◆ WORK TO COMPLETE ◆
Search the data for the string "Верига" and extract every line where it appears.

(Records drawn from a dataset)
* * * * * * *

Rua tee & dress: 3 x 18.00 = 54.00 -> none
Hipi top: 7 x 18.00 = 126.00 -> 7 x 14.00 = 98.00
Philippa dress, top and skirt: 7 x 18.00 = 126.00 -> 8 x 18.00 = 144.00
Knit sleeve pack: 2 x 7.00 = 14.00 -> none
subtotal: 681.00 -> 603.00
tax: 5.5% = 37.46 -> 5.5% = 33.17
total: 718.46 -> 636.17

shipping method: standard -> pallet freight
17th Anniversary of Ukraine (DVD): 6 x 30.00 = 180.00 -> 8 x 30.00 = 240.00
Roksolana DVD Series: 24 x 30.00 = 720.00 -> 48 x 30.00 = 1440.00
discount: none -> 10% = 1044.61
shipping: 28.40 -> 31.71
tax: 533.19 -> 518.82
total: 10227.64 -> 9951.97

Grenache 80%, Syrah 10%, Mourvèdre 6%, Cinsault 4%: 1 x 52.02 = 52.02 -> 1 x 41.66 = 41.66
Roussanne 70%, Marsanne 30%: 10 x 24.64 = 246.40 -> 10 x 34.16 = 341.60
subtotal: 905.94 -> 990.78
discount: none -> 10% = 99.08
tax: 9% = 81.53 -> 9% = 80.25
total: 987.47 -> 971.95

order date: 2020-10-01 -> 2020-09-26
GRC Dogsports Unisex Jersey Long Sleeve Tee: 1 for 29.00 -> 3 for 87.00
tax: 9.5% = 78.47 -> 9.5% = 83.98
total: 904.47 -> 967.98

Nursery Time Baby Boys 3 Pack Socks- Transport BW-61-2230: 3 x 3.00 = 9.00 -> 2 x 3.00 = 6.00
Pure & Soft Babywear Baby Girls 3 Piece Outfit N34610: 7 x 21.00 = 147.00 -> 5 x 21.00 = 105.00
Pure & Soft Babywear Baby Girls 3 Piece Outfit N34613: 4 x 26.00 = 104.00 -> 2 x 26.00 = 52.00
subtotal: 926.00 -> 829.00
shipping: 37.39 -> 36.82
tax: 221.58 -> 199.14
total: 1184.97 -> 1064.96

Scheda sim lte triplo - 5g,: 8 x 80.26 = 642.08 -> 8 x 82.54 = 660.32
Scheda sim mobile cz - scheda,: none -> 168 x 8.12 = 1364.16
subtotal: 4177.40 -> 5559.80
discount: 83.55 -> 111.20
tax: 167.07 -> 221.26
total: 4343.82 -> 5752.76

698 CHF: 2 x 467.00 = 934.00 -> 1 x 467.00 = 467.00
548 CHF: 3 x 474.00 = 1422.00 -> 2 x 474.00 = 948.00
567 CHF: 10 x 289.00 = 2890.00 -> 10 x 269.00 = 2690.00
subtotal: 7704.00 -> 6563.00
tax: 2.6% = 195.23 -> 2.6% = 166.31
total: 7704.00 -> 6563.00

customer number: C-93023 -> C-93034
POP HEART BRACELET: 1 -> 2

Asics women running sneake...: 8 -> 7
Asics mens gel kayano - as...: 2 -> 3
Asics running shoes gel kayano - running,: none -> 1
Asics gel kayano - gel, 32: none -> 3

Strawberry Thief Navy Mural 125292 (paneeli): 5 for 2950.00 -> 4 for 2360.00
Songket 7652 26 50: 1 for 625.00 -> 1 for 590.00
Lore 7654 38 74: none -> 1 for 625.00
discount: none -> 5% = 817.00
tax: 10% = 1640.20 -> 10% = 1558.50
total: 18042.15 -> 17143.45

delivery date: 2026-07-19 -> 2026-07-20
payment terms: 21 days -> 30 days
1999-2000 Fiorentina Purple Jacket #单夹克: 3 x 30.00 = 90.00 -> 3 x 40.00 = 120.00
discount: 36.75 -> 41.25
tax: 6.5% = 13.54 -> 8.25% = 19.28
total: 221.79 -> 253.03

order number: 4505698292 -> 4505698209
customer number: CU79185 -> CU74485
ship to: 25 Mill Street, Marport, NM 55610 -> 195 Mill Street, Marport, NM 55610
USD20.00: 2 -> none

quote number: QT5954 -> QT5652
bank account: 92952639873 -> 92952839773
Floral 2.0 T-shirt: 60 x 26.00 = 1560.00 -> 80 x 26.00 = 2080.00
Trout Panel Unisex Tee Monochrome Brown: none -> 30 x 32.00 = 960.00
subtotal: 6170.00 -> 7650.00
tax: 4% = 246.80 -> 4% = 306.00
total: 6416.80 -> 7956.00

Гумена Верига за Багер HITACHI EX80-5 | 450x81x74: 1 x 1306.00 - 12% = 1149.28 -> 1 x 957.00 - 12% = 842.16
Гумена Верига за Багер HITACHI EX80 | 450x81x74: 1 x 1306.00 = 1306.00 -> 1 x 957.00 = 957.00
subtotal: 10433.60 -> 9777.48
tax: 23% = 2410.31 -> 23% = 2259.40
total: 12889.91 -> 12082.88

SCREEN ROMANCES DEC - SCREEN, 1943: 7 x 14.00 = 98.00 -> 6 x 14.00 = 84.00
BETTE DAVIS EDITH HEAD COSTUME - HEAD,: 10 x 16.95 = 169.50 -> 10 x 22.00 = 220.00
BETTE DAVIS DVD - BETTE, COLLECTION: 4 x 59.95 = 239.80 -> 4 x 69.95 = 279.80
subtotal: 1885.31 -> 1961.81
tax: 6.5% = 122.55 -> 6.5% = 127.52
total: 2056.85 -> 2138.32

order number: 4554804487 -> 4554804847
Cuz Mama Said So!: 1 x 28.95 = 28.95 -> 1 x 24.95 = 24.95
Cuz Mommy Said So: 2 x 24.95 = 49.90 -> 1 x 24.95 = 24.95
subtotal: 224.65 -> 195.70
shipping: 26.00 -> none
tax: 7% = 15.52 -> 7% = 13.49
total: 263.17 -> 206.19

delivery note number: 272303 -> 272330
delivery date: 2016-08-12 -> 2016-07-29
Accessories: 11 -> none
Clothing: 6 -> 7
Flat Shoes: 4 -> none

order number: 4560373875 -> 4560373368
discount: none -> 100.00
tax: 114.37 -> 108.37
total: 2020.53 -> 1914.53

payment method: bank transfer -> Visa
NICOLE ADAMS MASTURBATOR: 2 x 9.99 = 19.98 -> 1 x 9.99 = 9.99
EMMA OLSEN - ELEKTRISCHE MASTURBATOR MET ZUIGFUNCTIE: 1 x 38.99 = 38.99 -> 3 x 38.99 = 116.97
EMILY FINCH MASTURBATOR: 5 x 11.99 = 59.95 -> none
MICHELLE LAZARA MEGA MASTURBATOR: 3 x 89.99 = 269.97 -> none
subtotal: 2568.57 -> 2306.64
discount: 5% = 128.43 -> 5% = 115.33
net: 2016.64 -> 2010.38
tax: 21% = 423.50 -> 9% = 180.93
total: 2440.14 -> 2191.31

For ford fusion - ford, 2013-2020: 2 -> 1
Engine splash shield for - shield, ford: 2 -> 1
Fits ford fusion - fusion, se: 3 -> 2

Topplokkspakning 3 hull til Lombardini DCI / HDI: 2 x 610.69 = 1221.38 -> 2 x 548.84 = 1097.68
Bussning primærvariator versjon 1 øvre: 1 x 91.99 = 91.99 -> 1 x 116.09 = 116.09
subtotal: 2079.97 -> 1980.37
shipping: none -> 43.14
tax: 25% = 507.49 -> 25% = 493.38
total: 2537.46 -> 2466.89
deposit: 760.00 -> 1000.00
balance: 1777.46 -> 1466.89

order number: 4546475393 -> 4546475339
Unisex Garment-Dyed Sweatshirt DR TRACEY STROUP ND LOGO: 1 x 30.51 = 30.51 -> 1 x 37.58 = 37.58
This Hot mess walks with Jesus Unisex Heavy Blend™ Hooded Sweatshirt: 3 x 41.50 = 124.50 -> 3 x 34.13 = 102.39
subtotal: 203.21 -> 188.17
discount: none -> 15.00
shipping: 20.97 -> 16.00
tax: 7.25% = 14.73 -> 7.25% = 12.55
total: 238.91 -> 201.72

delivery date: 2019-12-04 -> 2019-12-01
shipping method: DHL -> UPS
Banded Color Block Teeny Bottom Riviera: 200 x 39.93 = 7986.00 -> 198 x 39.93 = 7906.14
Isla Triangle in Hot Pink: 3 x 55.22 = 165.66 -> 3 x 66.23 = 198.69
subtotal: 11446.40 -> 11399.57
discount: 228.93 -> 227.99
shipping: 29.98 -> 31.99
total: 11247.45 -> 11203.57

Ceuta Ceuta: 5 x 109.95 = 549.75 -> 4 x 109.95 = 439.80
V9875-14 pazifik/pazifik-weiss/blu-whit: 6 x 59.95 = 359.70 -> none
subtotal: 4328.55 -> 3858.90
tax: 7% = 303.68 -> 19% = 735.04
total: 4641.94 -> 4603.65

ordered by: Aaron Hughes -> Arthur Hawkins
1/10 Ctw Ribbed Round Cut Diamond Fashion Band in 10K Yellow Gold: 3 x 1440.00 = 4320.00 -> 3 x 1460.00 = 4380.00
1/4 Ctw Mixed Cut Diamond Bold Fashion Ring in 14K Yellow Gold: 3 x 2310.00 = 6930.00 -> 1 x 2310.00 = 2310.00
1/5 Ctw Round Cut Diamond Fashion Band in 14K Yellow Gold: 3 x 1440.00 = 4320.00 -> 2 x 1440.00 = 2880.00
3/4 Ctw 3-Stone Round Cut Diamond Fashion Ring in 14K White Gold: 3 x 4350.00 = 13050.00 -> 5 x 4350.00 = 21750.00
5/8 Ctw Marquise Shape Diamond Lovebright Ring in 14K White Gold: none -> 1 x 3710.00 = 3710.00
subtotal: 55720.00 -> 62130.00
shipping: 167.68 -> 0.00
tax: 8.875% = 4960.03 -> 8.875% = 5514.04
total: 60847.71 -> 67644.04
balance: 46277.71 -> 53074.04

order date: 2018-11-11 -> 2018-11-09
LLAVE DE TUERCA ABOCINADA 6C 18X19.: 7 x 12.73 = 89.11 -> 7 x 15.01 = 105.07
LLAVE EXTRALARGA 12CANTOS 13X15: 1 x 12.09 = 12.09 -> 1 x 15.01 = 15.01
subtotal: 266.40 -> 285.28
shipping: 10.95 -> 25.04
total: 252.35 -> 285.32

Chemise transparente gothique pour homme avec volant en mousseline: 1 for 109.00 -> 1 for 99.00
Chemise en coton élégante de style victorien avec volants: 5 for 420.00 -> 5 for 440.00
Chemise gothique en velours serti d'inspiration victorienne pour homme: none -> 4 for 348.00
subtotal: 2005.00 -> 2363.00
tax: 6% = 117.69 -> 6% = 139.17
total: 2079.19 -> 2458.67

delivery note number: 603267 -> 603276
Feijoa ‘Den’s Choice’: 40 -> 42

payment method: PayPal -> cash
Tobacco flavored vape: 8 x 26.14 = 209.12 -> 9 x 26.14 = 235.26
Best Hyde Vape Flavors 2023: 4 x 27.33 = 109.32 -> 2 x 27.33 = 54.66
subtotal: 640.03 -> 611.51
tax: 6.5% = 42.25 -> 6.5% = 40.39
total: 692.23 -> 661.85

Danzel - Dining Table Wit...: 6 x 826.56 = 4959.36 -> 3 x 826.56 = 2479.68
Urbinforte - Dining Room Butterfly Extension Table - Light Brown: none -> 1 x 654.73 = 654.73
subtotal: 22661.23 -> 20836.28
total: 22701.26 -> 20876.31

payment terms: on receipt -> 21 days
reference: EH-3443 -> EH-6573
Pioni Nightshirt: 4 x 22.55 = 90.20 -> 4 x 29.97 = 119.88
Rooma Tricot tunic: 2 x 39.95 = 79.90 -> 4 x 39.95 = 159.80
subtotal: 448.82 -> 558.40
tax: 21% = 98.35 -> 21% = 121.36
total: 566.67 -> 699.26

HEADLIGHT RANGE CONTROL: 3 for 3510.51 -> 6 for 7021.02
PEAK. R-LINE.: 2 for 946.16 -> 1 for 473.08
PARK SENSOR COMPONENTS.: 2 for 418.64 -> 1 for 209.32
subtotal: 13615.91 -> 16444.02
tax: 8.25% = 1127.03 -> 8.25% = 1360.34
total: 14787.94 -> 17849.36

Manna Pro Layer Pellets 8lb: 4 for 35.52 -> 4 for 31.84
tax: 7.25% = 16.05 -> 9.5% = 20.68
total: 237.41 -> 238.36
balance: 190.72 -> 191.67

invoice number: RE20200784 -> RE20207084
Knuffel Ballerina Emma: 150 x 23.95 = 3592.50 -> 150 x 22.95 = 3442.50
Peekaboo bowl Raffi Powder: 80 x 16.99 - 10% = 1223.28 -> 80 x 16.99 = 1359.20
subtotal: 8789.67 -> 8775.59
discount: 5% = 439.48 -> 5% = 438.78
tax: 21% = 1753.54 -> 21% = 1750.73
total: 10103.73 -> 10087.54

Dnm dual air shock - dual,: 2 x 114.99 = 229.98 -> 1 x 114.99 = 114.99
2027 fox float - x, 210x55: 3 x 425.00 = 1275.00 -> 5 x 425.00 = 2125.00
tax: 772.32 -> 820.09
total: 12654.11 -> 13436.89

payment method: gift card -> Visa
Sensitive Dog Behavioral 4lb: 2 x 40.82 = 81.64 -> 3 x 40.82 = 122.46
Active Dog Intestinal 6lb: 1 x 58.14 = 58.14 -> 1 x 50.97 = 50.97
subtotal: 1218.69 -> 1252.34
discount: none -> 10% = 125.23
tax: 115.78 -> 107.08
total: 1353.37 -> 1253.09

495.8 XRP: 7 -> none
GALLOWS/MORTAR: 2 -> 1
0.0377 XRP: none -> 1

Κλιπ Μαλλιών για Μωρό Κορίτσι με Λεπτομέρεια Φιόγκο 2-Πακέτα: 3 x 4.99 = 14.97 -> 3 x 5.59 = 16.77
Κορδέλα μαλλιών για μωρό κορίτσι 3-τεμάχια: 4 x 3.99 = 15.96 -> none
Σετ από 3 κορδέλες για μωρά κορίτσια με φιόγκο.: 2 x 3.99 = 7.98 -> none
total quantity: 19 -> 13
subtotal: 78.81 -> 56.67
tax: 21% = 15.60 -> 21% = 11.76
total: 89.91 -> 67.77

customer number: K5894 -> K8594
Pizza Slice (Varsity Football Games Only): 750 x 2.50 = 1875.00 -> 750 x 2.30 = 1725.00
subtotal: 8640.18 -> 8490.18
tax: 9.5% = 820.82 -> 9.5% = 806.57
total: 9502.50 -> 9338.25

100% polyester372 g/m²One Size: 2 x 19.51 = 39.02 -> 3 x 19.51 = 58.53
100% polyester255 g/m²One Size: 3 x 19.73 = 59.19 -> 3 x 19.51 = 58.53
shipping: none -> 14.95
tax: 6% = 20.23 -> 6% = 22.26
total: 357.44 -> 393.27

* * * * * * *

◆ ANSWER FOR THE TASK ◆
Гумена Верига за Багер HITACHI EX80-5 | 450x81x74: 1 x 1306.00 - 12% = 1149.28 -> 1 x 957.00 - 12% = 842.16
Гумена Верига за Багер HITACHI EX80 | 450x81x74: 1 x 1306.00 = 1306.00 -> 1 x 957.00 = 957.00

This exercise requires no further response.